◆ TASK BRIEF
In how many lines of the records does "Gallon" appear? Answer with one number.

(Records from a data collection)
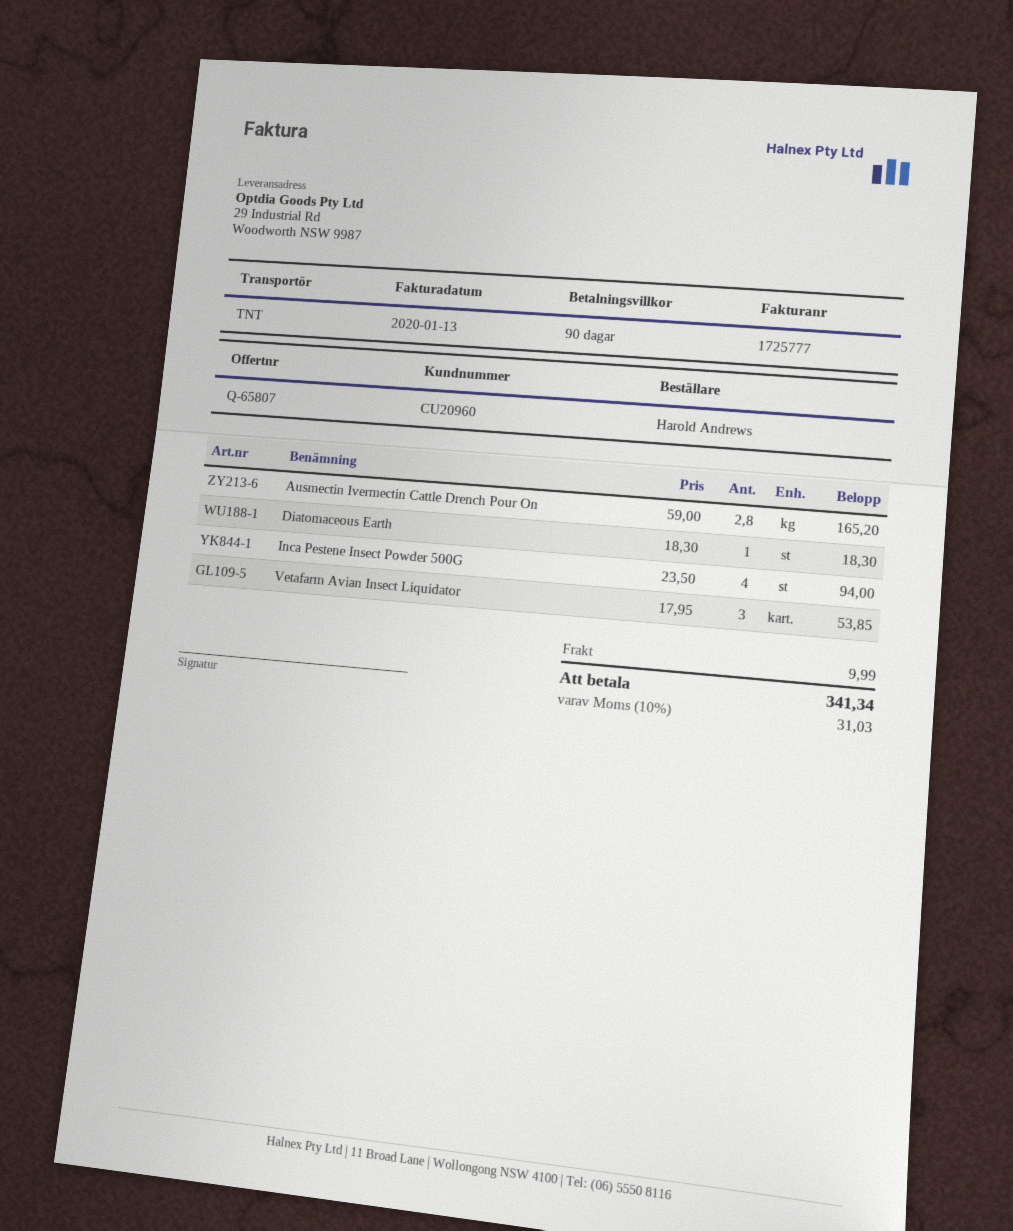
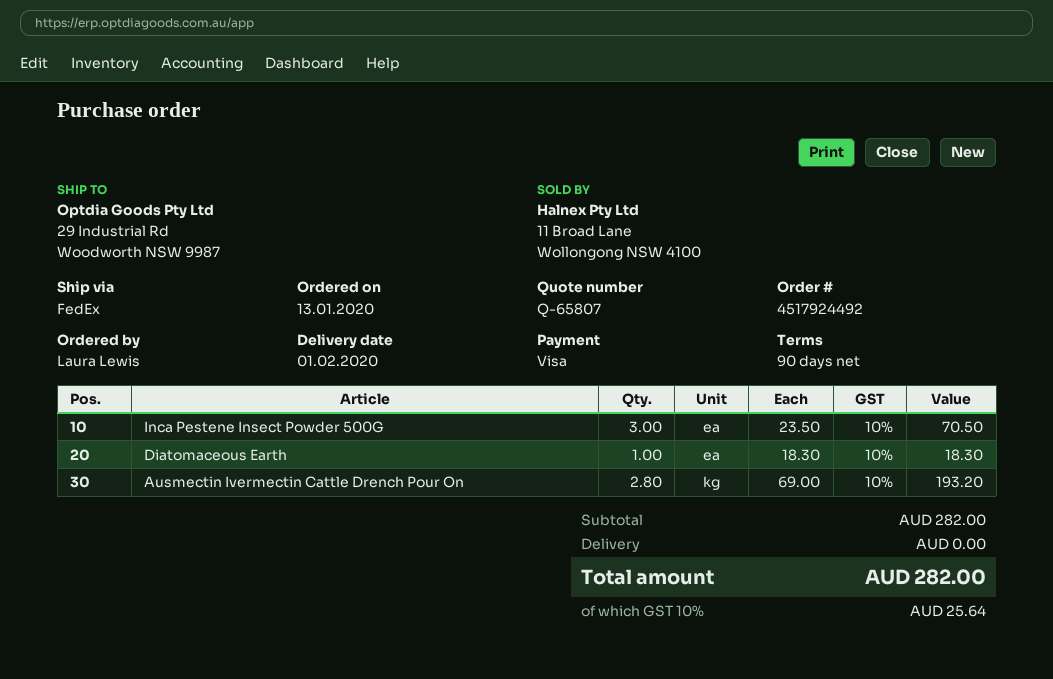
ordered by: Harold Andrews -> Laura Lewis
shipping method: TNT -> FedEx
Ausmectin Ivermectin Cattle Drench Pour On: 2.8 x 59.00 = 165.20 -> 2.8 x 69.00 = 193.20
Inca Pestene Insect Powder 500G: 4 x 23.50 = 94.00 -> 3 x 23.50 = 70.50
Vetafarm Avian Insect Liquidator: 3 x 17.95 = 53.85 -> none
shipping: 9.99 -> 0.00
tax: 10% = 31.03 -> 10% = 25.64
total: 341.34 -> 282.00

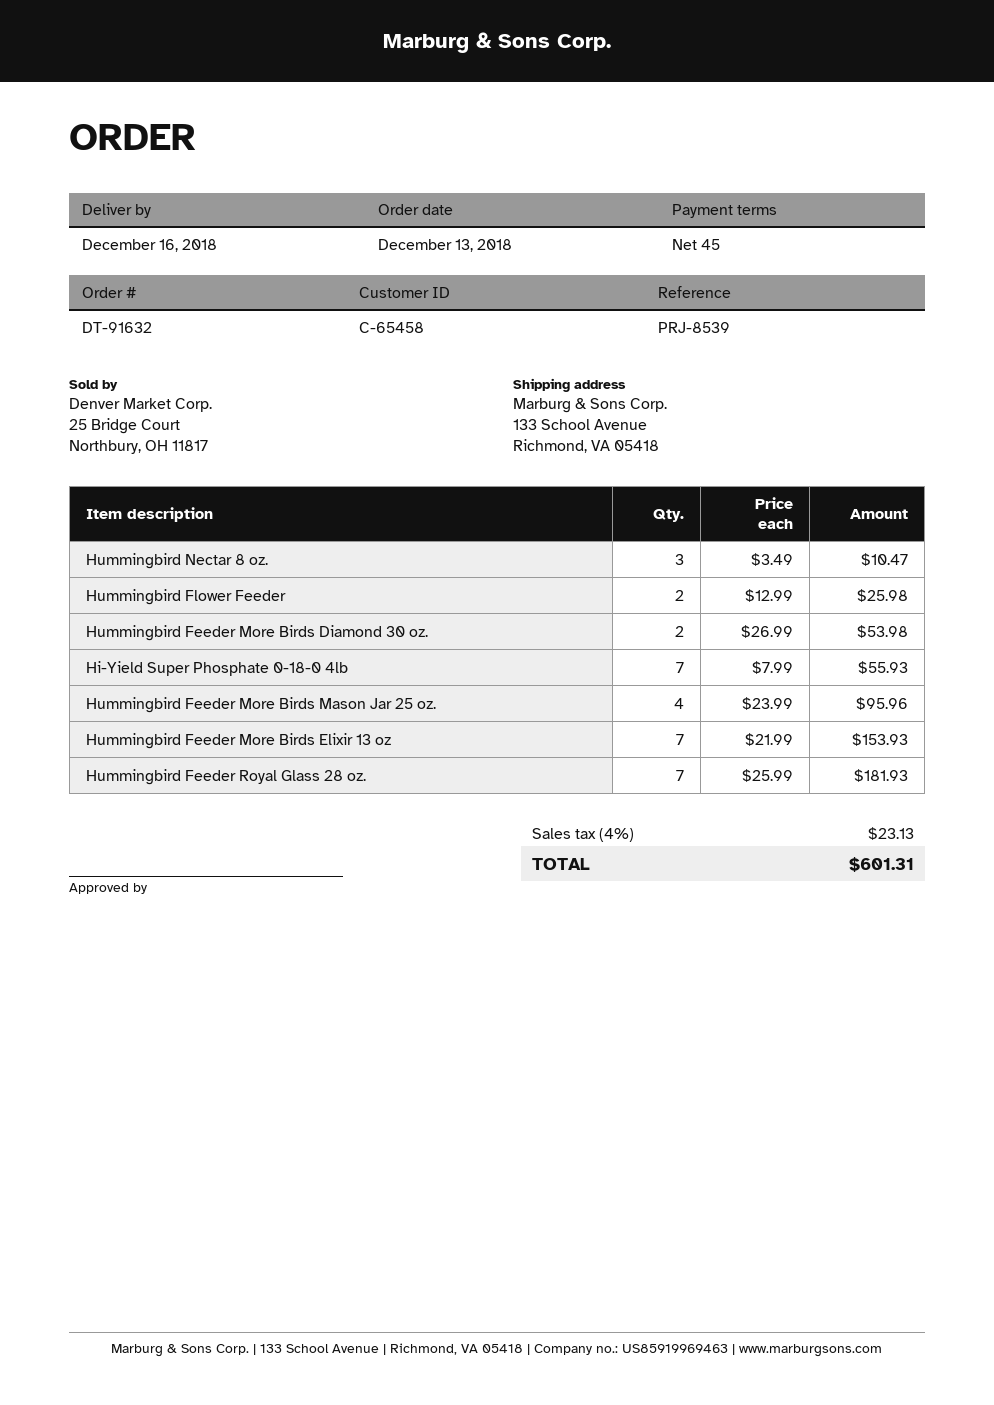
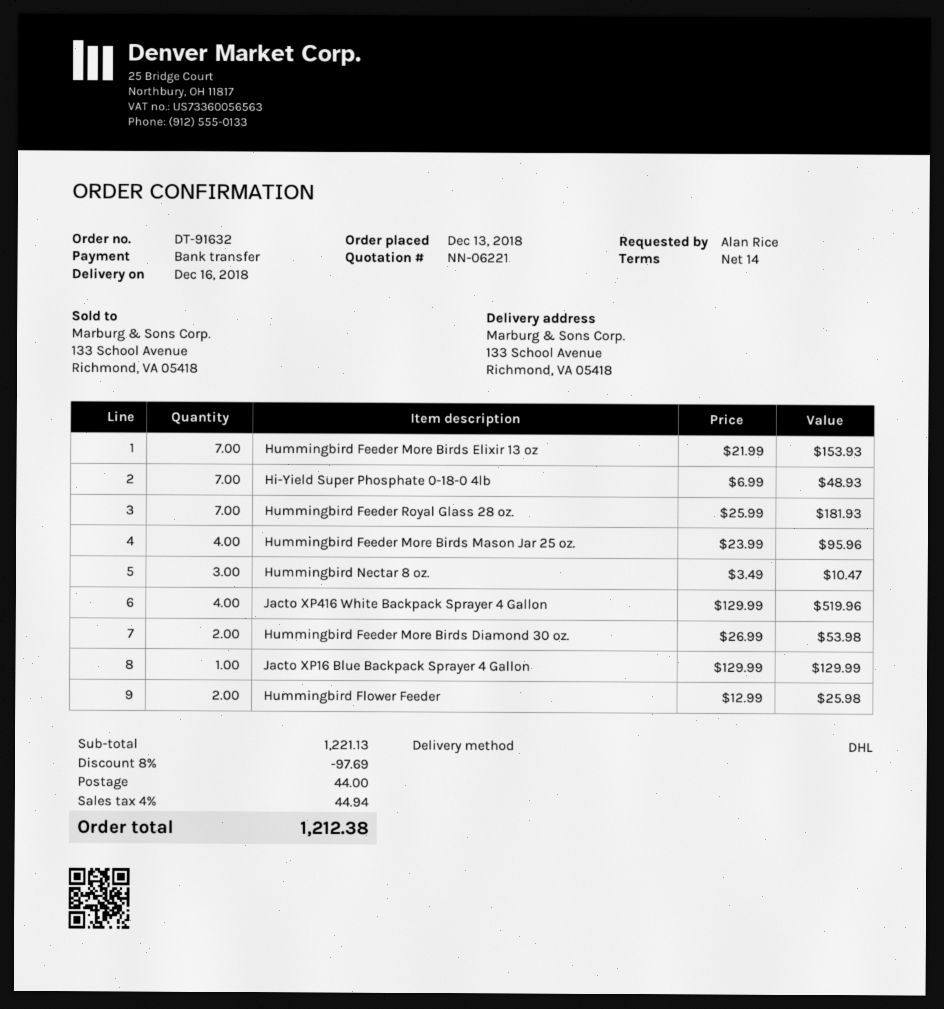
payment terms: 45 days -> 14 days
Hi-Yield Super Phosphate 0-18-0 4lb: 7 x 7.99 = 55.93 -> 7 x 6.99 = 48.93
Jacto XP416 White Backpack Sprayer 4 Gallon: none -> 4 x 129.99 = 519.96
Jacto XP16 Blue Backpack Sprayer 4 Gallon: none -> 1 x 129.99 = 129.99
discount: none -> 8% = 97.69
shipping: none -> 44.00
tax: 4% = 23.13 -> 4% = 44.94
total: 601.31 -> 1212.38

◆ TASK ANSWER
2